There are some limitations that need to be improved in future studies. The study used the FRID to evaluate the ecological risk levels of the forest landscapes in the Lushan National Nature Reserve by using the current and widely used landscape ecological risk assessment method. This study validated the effectiveness of the protection in the nature reserve, but future studies could use field surveys or conduct biodiversity assessments to validate the ecological risks, so as to improve the reliability. In addition, although the study revealed the driving factors using geodetector method, the precise mechanisms underlying the interactions should be studied deeply in future studies, as this could strengthen the study’s theoretical basis.

5. Conclusions

In general, the ecological risk level of the forest landscape in the nature reserve was relatively low. More specifically, the area comprising the lowest-, lower-, and medium-risk levels accounted for 91.03% of the total forest area, whereas the highest-risk and higher-risk areas accounted for 8.97%. In the functional zones, the ecological risk of the core zone was the lowest, followed by the buffer zone, and that of the experimental zone was the highest. This indicates that the conservation effectiveness of the nature reserve was obvious. Among all the forest landscape types, the forest type with the highest ecological risk was the Cunninghamia lanceolata forest, and that with the lowest was other forestry land. The ecological risk had a positive correlation in space, with high-risk (high–high) and low-risk (low–low) clusters exhibiting strong coupling with the proximity to settlements and roads. The ecological risk was mainly influenced by both human and natural factors. The effects of interactions between any two factors were stronger than those of single factors, and the interaction types were two-factor enhancement and non-linear enhancement. Human factors played a dominant role in the landscape ecological risk of the nature reserve.
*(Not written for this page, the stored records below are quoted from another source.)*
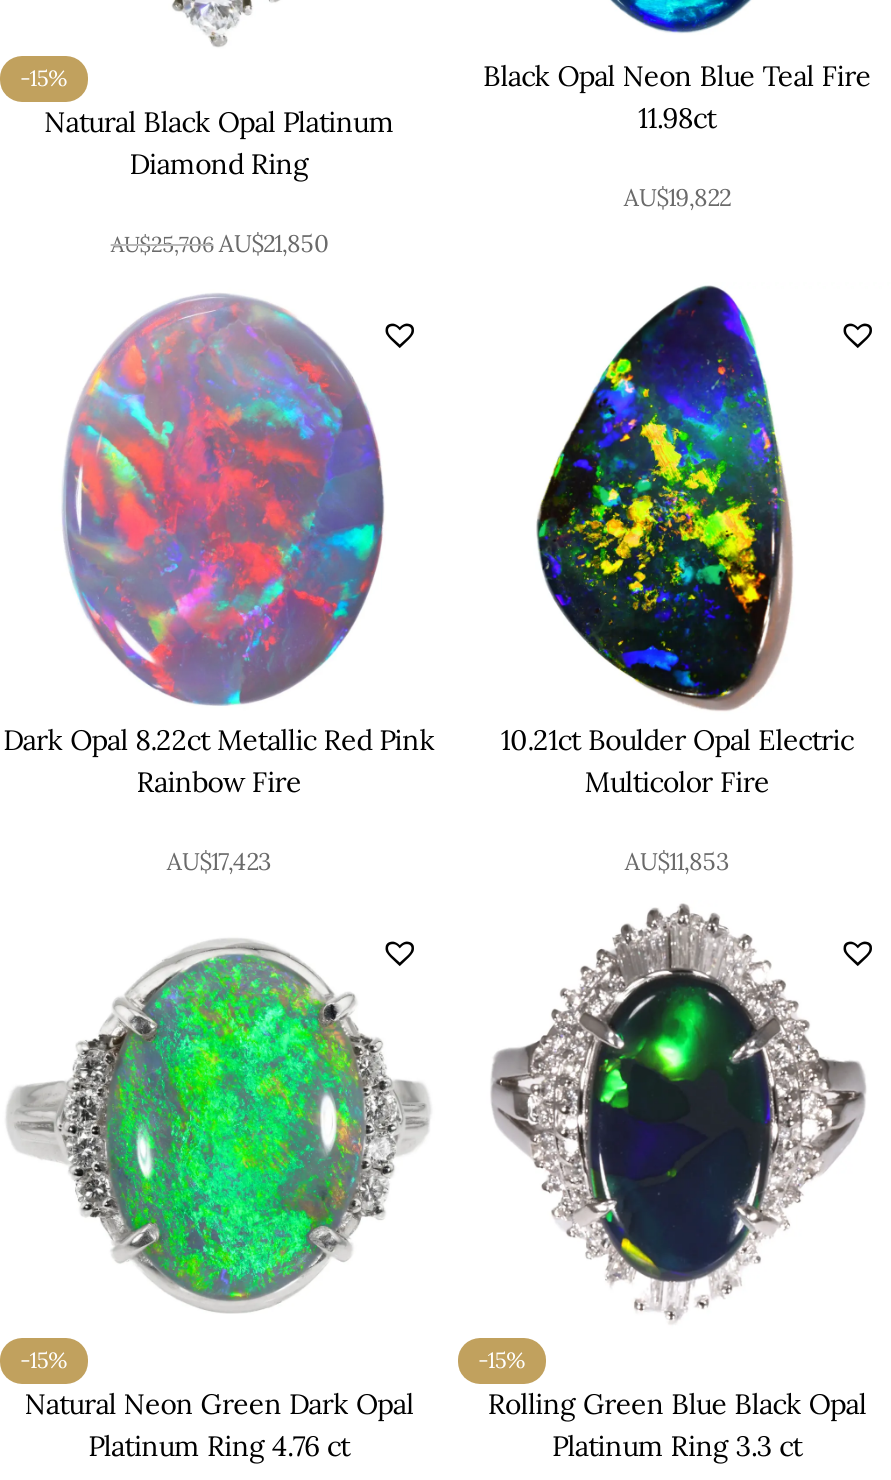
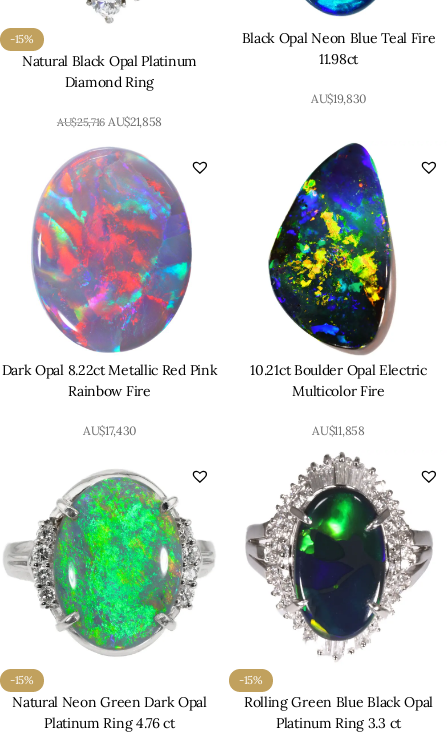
- AU$19,822
+ AU$19,830

- AU$25,706 AU$21,850
+ AU$25,716 AU$21,858

- AU$17,423
+ AU$17,430

- AU$11,853
+ AU$11,858
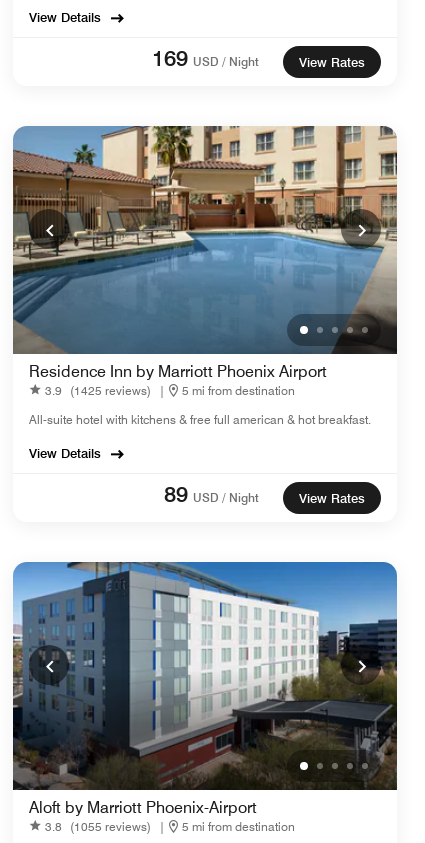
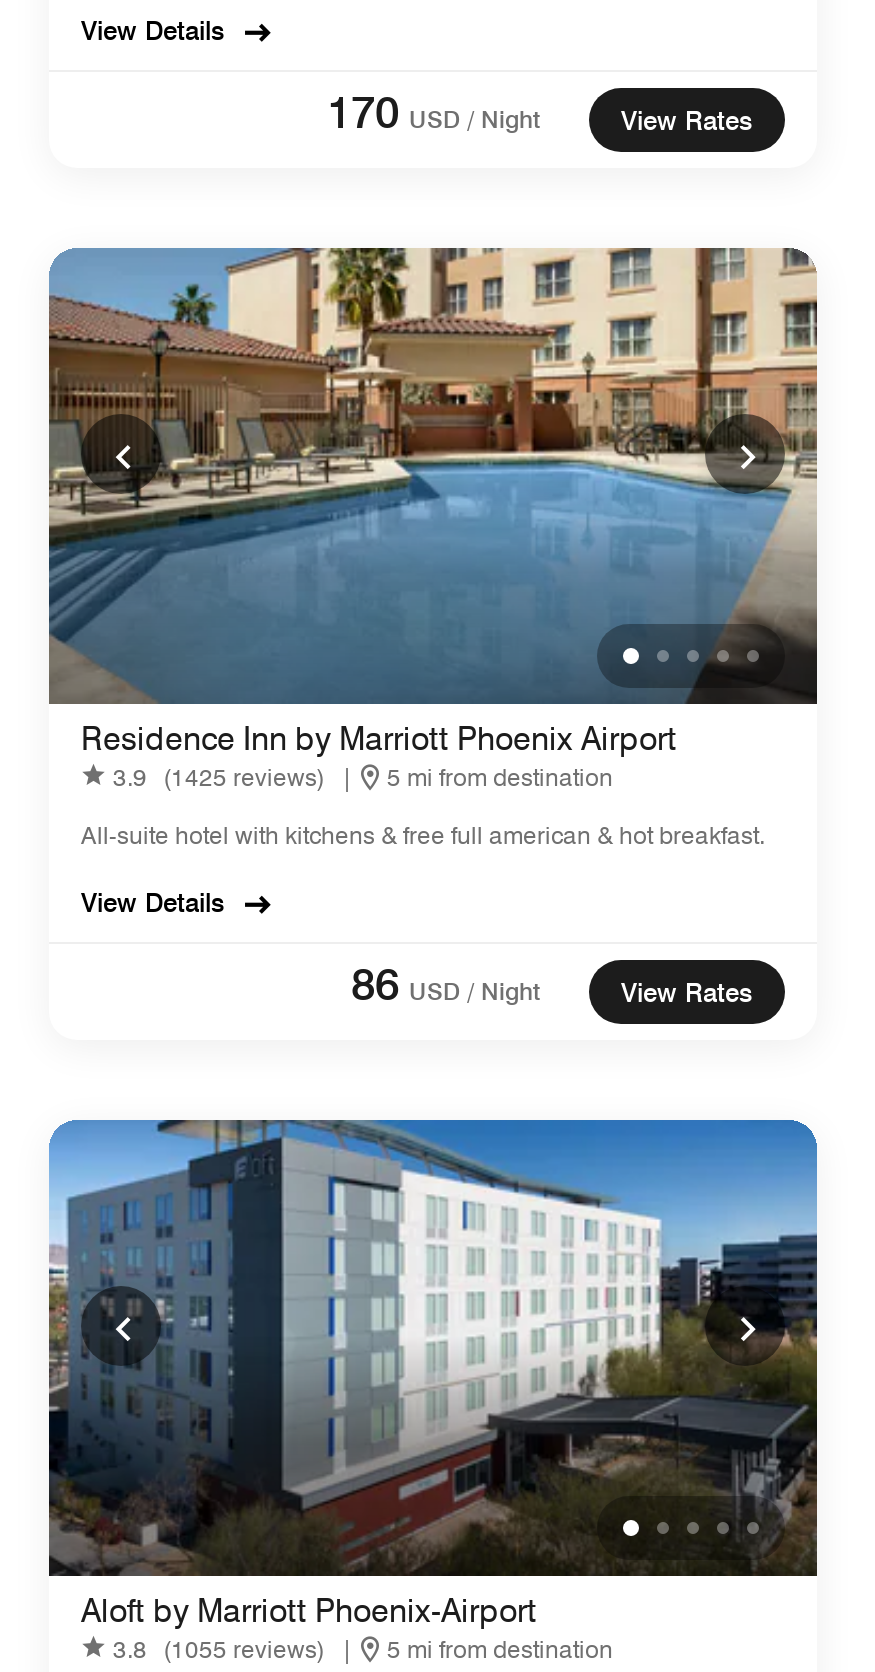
- 169 USD / Night
+ 170 USD / Night

- 89 USD / Night
+ 86 USD / Night
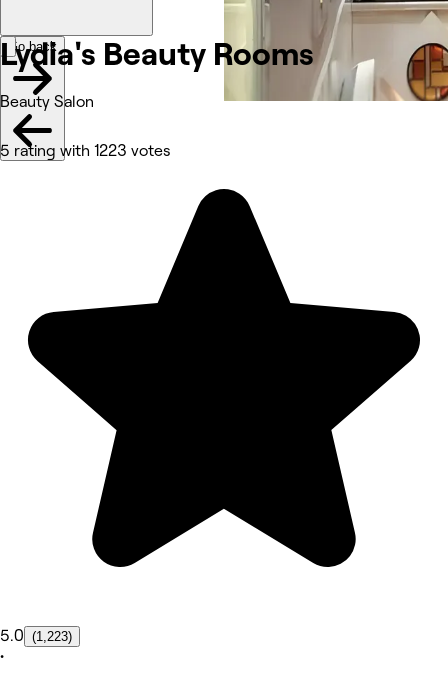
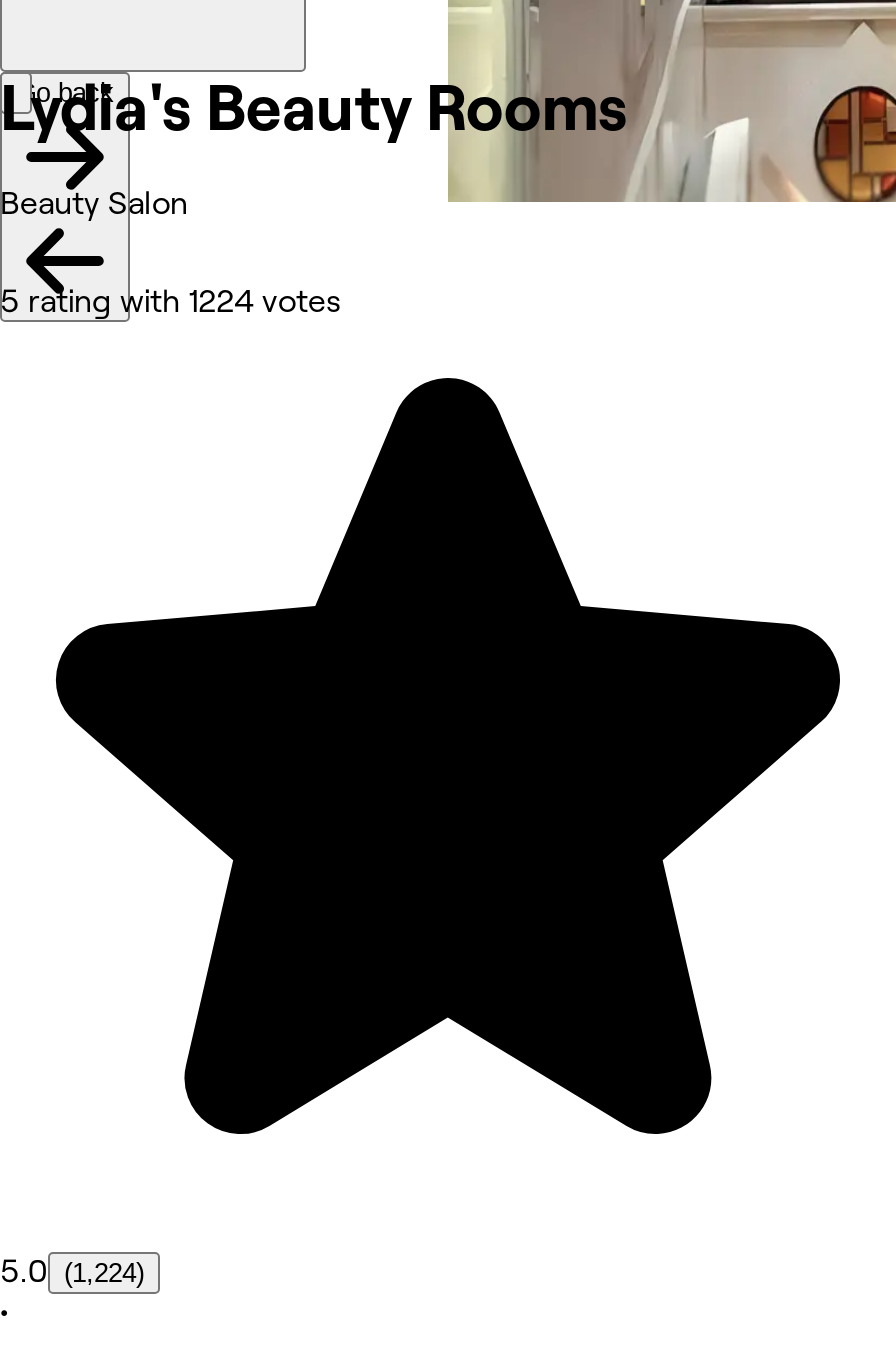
- 5 rating with 1223 votes
+ 5 rating with 1224 votes

- 5.0 (1,223)
+ 5.0 (1,224)
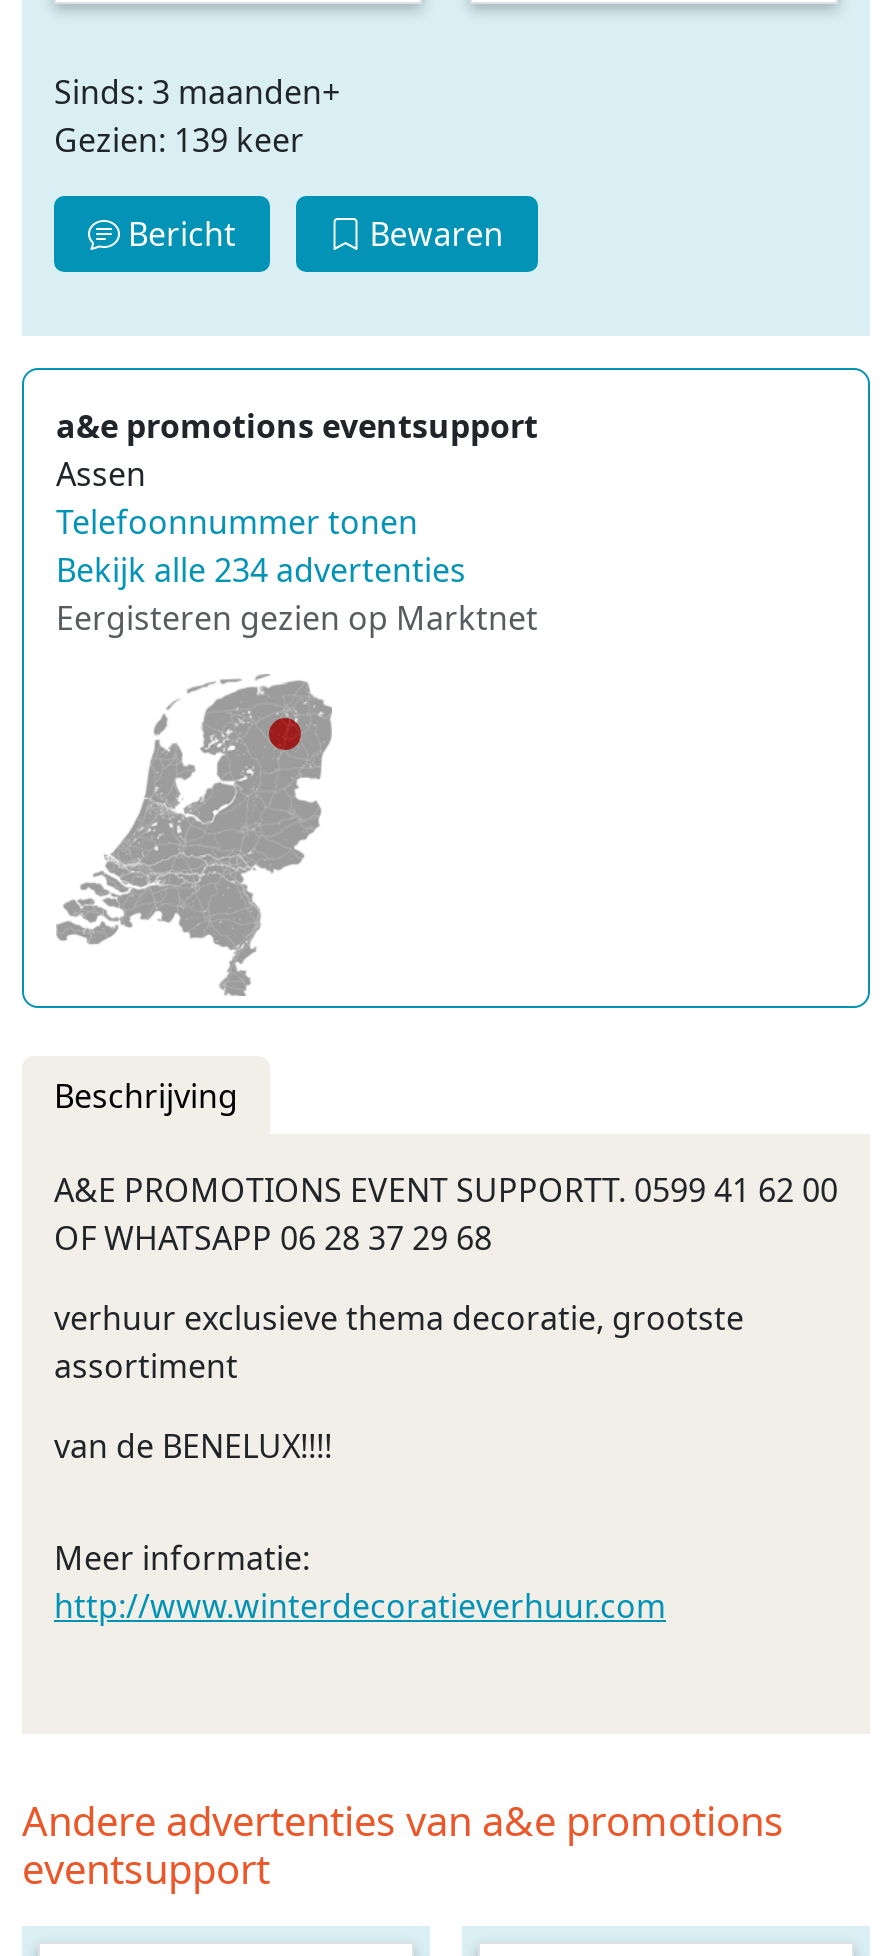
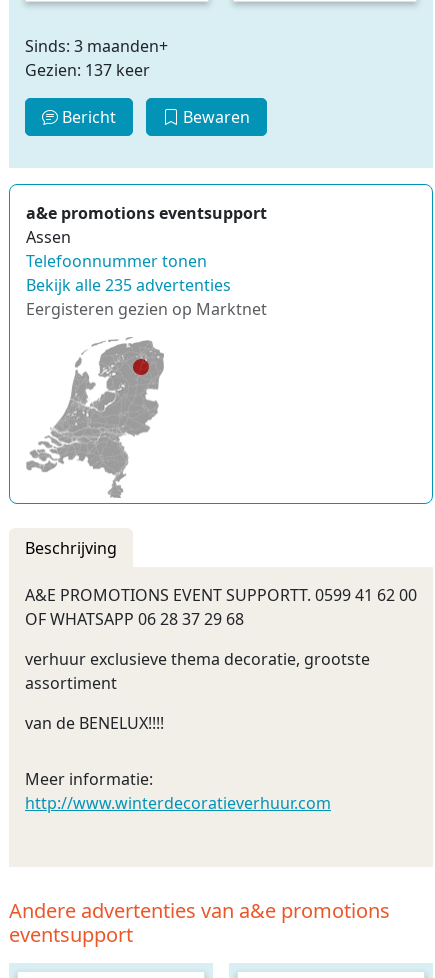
- Gezien: 139 keer
+ Gezien: 137 keer

- Bekijk alle 234 advertenties
+ Bekijk alle 235 advertenties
The proximity to roads, the proximity to settlements, the relative humidity, and the average annual temperature were the main influencing factors. This reveals that, by properly controlling the intensity of human activities, ecological risks in the nature reserve may be alleviated. This study implies that a balance between human survival and eco-environmental protection is necessary, and it provides references for improving the eco-environmental quality and forest management in the nature reserve.